Del resto, un personaggio come Leone Trotzki, quando parlava, a proposito dell’Urss staliniana, di “rivoluzione tradita” (poiché, egli diceva, le masse popolari erano state private di ogni autonomia politica e di ogni forma di autogoverno, e su tutto l’immenso paese dominava una burocrazia di partito e di stato, che godeva di fortissimi privilegi sociali, che governava e conservava il proprio predominio attraverso il dispotismo e il terrore poliziesco, ecc.) – Trotzki, pur affermando tutto ciò, teneva fermissimo un punto: e cioè che l’Unione Sovietica, avendo abolito la proprietà privata e avendo statizzato tutta l’economia, restava uno “stato operaio”. Testualmente: “La nazionalizzazione del suolo, dei mezzi di produzione, dei trasporti e degli scambi, come pure il monopolio del commercio estero, formano la base della società sovietica.
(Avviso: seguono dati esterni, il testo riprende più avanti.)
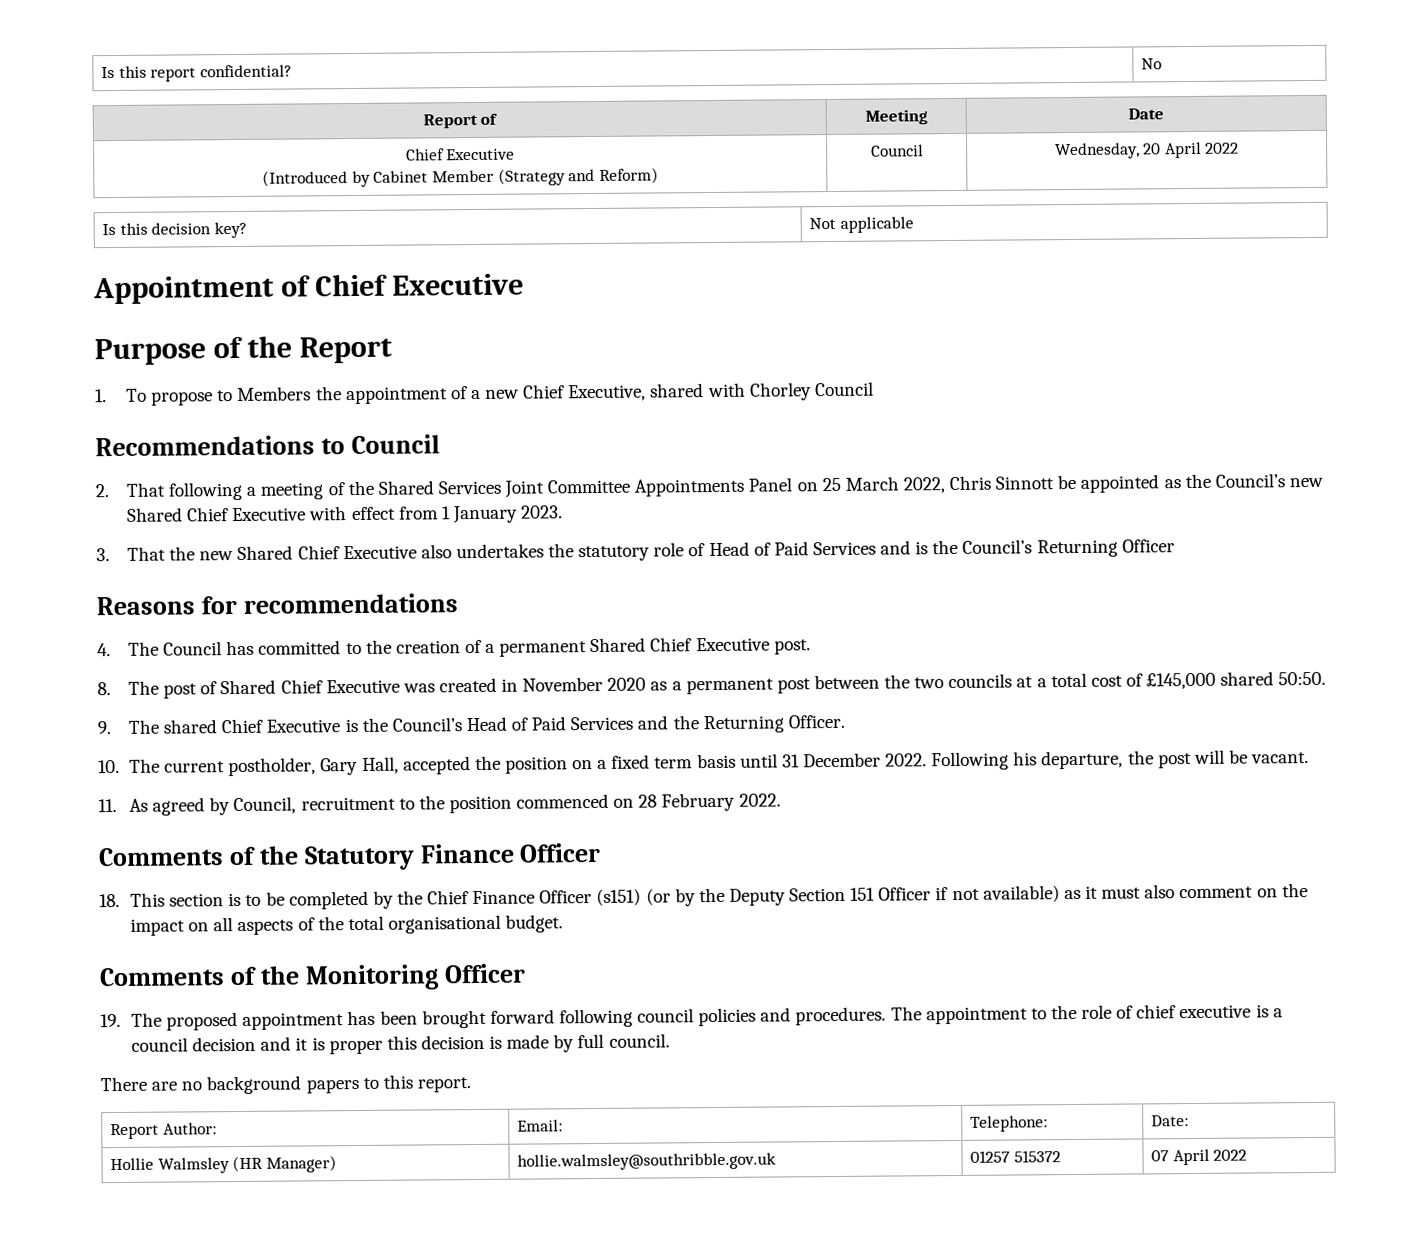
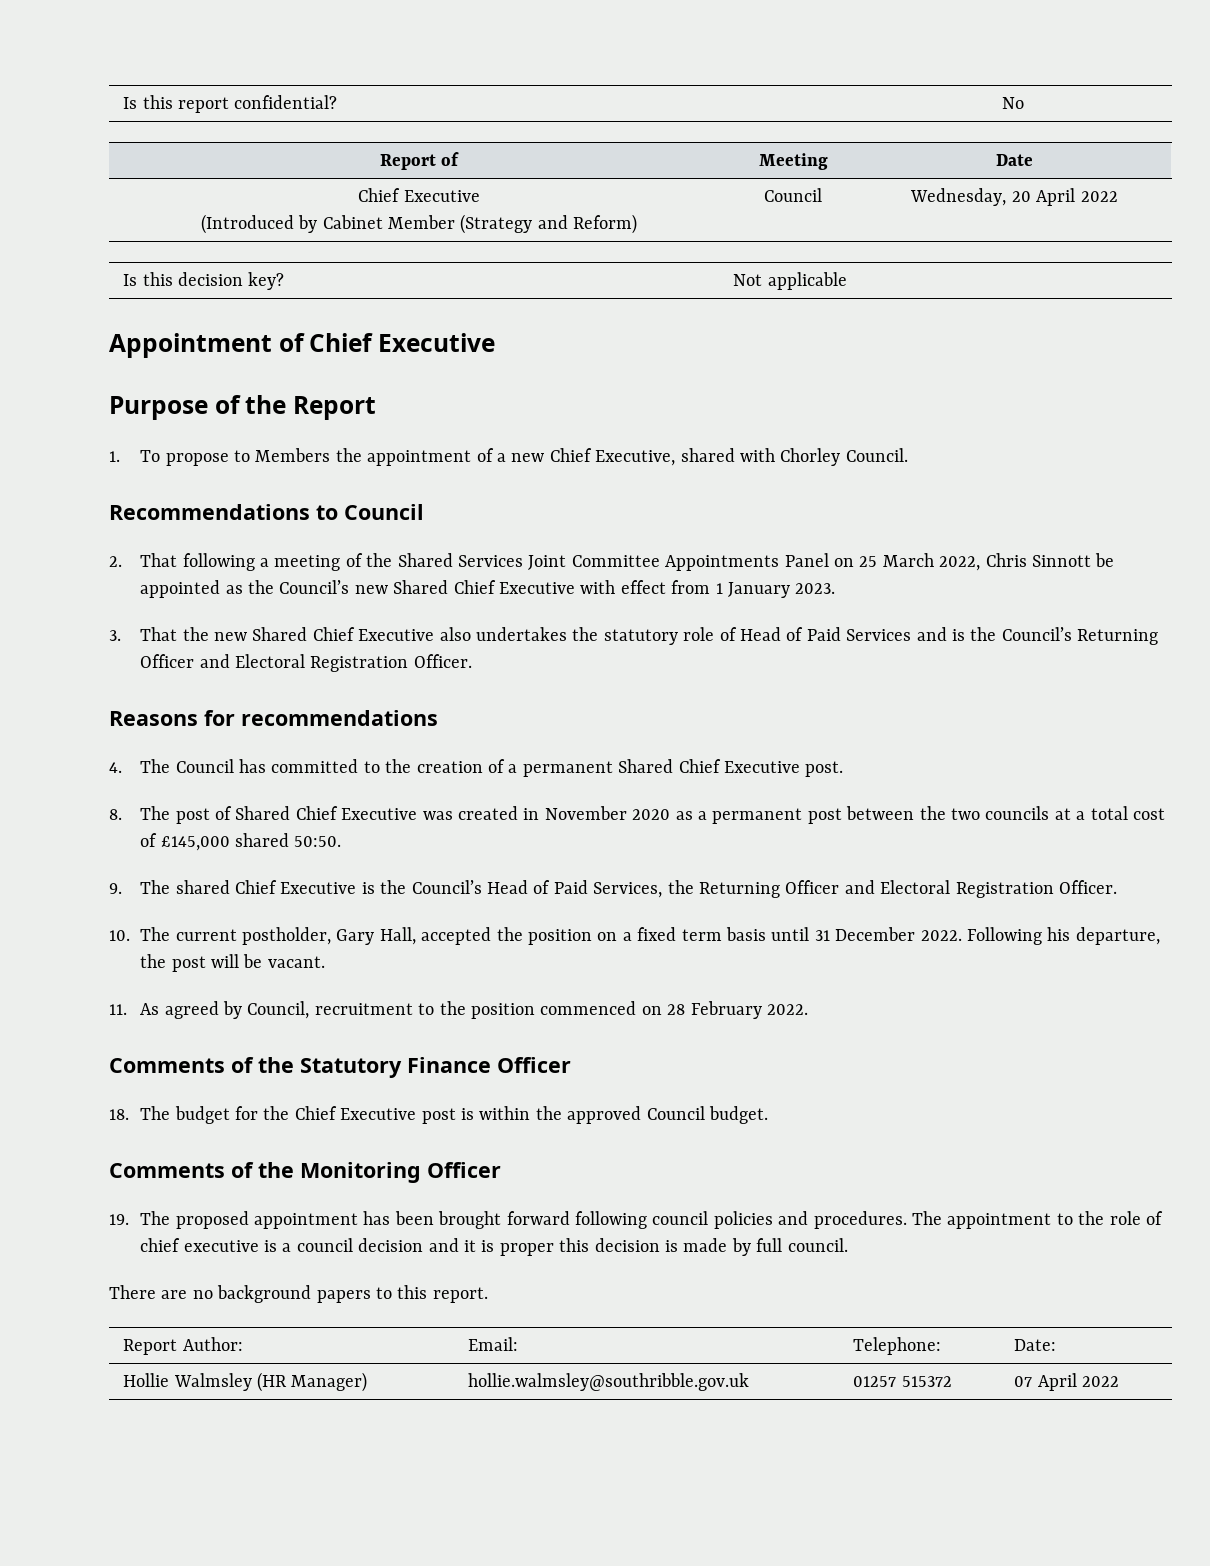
- 1. To propose to Members the appointment of a new Chief Executive, shared with Chorley Council
+ 1. To propose to Members the appointment of a new Chief Executive, shared with Chorley Council.
- 3. That the new Shared Chief Executive also undertakes the statutory role of Head of Paid Services and is the Council’s Returning Officer
+ 3. That the new Shared Chief Executive also undertakes the statutory role of Head of Paid Services and is the Council’s Returning Officer and Electoral Registration Officer.
- 9. The shared Chief Executive is the Council’s Head of Paid Services and the Returning Officer.
+ 9. The shared Chief Executive is the Council’s Head of Paid Services, the Returning Officer and Electoral Registration Officer.
- 18. This section is to be completed by the Chief Finance Officer (s151) (or by the Deputy Section 151 Officer if not available) as it must also comment on the impact on all aspects of the total organisational budget.
+ 18. The budget for the Chief Executive post is within the approved Council budget.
E queste conquiste della rivoluzione proletaria definiscono ai nostri occhi l’Urss come uno stato proletario”. Cioè uno stato superiore agli stati capitalistici.

 

E’ chiaro che a questa convinzione e a questa mentalità dovevano apparire eresie, o addirittura bestemmie, le posizioni dei liberali, convinti che la soppressione della proprietà privata e la statizzazione dell’economia non solo distruggono il ricco tessuto della società civile, base di ogni libertà, ma sopprimono ogni possibilità di libera intrapresa autonoma, ogni creatività e ogni progresso. Diceva acutamente von Hayek: “Tutte le argomentazioni a sostegno della libertà intellettuale valgono anche per la libertà di fare, vale a dire per la libertà d'azione. […] Soltanto là dove sia possibile sperimentare un gran numero di modi diversi di fare le cose si otterrà una varietà di esperienze, di conoscenze, di capacità individuali tale da consentire, attraverso la selezione ininterrotta delle più efficaci, un miglioramento costante”. Proposizioni, queste, che oggi sembrano quasi ovvie. Ma sono davvero accettate da tutti? C’è da dubitarne. Un esempio forse piccolissimo, ma non insignificante: quando, di recente, i D’Alema, i Bersani e i loro amici hanno abbandonato il Partito Democratico e hanno costituito il loro movimento, hanno intonato, nel teatro Vittoria di Roma, l’inno “Bandiera rossa”. Non è stato un buon inizio: anche i simboli politici hanno la loro forza.